Work order.
Which lines run from the line with "(319, 147) none -> (430, 250) //" through the line with "[497,470,545,485] when ->" in the entries below? Print them exactly, both ends included, and nothing more.

Itemized modification records

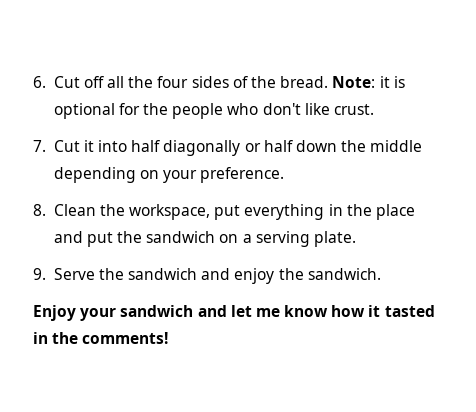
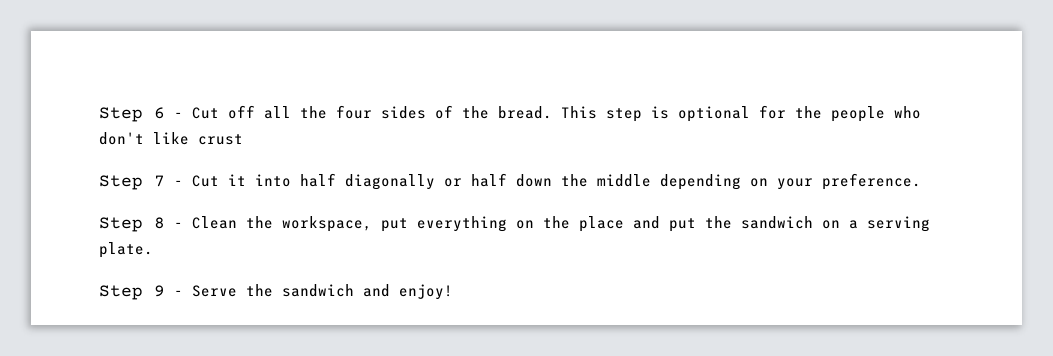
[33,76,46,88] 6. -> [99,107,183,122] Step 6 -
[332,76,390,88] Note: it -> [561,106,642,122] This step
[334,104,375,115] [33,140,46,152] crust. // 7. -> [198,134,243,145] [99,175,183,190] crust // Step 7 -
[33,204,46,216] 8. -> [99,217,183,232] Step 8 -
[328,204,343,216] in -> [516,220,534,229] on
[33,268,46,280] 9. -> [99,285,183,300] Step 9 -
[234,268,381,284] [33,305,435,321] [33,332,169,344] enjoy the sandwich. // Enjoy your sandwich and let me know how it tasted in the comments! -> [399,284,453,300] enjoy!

---

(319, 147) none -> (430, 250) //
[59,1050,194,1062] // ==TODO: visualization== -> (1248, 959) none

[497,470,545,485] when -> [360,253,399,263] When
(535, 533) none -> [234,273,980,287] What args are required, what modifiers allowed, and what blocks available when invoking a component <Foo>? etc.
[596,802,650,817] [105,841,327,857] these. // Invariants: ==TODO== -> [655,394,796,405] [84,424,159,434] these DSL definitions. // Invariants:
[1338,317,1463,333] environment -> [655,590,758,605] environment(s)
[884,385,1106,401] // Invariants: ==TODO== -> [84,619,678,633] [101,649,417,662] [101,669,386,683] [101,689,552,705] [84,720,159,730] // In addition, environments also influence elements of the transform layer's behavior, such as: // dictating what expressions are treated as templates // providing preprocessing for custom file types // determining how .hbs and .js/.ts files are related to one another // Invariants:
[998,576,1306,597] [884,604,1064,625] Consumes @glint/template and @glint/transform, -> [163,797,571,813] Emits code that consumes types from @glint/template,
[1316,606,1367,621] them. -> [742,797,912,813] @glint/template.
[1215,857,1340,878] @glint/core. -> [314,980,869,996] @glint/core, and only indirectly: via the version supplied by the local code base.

Result of this exercise.
(319, 147) none -> (430, 250) //
[59,1050,194,1062] // ==TODO: visualization== -> (1248, 959) none

[497,470,545,485] when -> [360,253,399,263] When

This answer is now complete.